Work instructions - Every record needs to be set down again without a single difference.

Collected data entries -
'''

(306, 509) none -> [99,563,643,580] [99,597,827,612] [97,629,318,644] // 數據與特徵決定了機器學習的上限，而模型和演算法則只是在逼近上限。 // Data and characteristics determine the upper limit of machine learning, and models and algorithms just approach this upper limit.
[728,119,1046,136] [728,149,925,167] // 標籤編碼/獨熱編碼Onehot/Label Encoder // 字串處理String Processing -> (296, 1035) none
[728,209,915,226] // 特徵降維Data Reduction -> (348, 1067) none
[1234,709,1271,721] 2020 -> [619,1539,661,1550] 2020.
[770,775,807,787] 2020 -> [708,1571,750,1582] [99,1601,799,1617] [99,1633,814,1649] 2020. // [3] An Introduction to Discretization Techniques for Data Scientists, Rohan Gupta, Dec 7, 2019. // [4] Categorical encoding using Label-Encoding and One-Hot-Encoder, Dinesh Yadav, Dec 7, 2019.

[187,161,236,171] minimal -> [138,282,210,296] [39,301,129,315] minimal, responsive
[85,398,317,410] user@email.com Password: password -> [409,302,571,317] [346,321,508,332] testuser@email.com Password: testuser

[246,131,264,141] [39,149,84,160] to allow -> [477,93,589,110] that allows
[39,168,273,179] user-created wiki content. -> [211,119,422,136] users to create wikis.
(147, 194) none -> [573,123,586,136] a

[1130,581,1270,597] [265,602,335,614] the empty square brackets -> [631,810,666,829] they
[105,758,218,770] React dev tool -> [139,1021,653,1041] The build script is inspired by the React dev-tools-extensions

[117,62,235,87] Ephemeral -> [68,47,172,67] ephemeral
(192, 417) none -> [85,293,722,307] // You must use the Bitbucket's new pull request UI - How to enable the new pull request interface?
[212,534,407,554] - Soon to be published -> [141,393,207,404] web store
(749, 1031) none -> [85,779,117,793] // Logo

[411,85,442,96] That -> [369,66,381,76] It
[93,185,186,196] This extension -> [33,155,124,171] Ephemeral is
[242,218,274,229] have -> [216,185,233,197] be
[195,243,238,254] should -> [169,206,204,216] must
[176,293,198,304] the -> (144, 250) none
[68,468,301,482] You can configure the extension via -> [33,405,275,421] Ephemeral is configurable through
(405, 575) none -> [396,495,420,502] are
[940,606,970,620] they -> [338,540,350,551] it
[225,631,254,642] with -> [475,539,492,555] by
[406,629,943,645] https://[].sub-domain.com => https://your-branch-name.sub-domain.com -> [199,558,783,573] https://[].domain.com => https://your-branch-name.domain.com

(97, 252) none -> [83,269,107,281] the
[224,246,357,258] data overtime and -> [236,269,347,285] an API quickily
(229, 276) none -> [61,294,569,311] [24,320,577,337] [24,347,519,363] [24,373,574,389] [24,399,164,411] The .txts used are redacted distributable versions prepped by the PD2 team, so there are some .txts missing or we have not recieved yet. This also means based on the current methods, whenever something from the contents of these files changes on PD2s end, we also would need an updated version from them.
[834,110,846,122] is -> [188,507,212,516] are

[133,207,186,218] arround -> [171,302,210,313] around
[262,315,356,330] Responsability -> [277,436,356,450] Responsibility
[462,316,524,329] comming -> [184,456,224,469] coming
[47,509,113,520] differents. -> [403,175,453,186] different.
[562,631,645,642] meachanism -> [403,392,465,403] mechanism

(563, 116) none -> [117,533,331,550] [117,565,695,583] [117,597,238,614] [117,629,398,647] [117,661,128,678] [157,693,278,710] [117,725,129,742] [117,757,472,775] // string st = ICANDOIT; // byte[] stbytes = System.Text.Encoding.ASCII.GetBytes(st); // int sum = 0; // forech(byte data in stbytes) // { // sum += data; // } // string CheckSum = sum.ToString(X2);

'''

Answer space -
(306, 509) none -> [99,563,643,580] [99,597,827,612] [97,629,318,644] // 數據與特徵決定了機器學習的上限，而模型和演算法則只是在逼近上限。 // Data and characteristics determine the upper limit of machine learning, and models and algorithms just approach this upper limit.
[728,119,1046,136] [728,149,925,167] // 標籤編碼/獨熱編碼Onehot/Label Encoder // 字串處理String Processing -> (296, 1035) none
[728,209,915,226] // 特徵降維Data Reduction -> (348, 1067) none
[1234,709,1271,721] 2020 -> [619,1539,661,1550] 2020.
[770,775,807,787] 2020 -> [708,1571,750,1582] [99,1601,799,1617] [99,1633,814,1649] 2020. // [3] An Introduction to Discretization Techniques for Data Scientists, Rohan Gupta, Dec 7, 2019. // [4] Categorical encoding using Label-Encoding and One-Hot-Encoder, Dinesh Yadav, Dec 7, 2019.

[187,161,236,171] minimal -> [138,282,210,296] [39,301,129,315] minimal, responsive
[85,398,317,410] user@email.com Password: password -> [409,302,571,317] [346,321,508,332] testuser@email.com Password: testuser

[246,131,264,141] [39,149,84,160] to allow -> [477,93,589,110] that allows
[39,168,273,179] user-created wiki content. -> [211,119,422,136] users to create wikis.
(147, 194) none -> [573,123,586,136] a

[1130,581,1270,597] [265,602,335,614] the empty square brackets -> [631,810,666,829] they
[105,758,218,770] React dev tool -> [139,1021,653,1041] The build script is inspired by the React dev-tools-extensions

[117,62,235,87] Ephemeral -> [68,47,172,67] ephemeral
(192, 417) none -> [85,293,722,307] // You must use the Bitbucket's new pull request UI - How to enable the new pull request interface?
[212,534,407,554] - Soon to be published -> [141,393,207,404] web store
(749, 1031) none -> [85,779,117,793] // Logo

[411,85,442,96] That -> [369,66,381,76] It
[93,185,186,196] This extension -> [33,155,124,171] Ephemeral is
[242,218,274,229] have -> [216,185,233,197] be
[195,243,238,254] should -> [169,206,204,216] must
[176,293,198,304] the -> (144, 250) none
[68,468,301,482] You can configure the extension via -> [33,405,275,421] Ephemeral is configurable through
(405, 575) none -> [396,495,420,502] are
[940,606,970,620] they -> [338,540,350,551] it
[225,631,254,642] with -> [475,539,492,555] by
[406,629,943,645] https://[].sub-domain.com => https://your-branch-name.sub-domain.com -> [199,558,783,573] https://[].domain.com => https://your-branch-name.domain.com

(97, 252) none -> [83,269,107,281] the
[224,246,357,258] data overtime and -> [236,269,347,285] an API quickily
(229, 276) none -> [61,294,569,311] [24,320,577,337] [24,347,519,363] [24,373,574,389] [24,399,164,411] The .txts used are redacted distributable versions prepped by the PD2 team, so there are some .txts missing or we have not recieved yet. This also means based on the current methods, whenever something from the contents of these files changes on PD2s end, we also would need an updated version from them.
[834,110,846,122] is -> [188,507,212,516] are

[133,207,186,218] arround -> [171,302,210,313] around
[262,315,356,330] Responsability -> [277,436,356,450] Responsibility
[462,316,524,329] comming -> [184,456,224,469] coming
[47,509,113,520] differents. -> [403,175,453,186] different.
[562,631,645,642] meachanism -> [403,392,465,403] mechanism

(563, 116) none -> [117,533,331,550] [117,565,695,583] [117,597,238,614] [117,629,398,647] [117,661,128,678] [157,693,278,710] [117,725,129,742] [117,757,472,775] // string st = ICANDOIT; // byte[] stbytes = System.Text.Encoding.ASCII.GetBytes(st); // int sum = 0; // forech(byte data in stbytes) // { // sum += data; // } // string CheckSum = sum.ToString(X2);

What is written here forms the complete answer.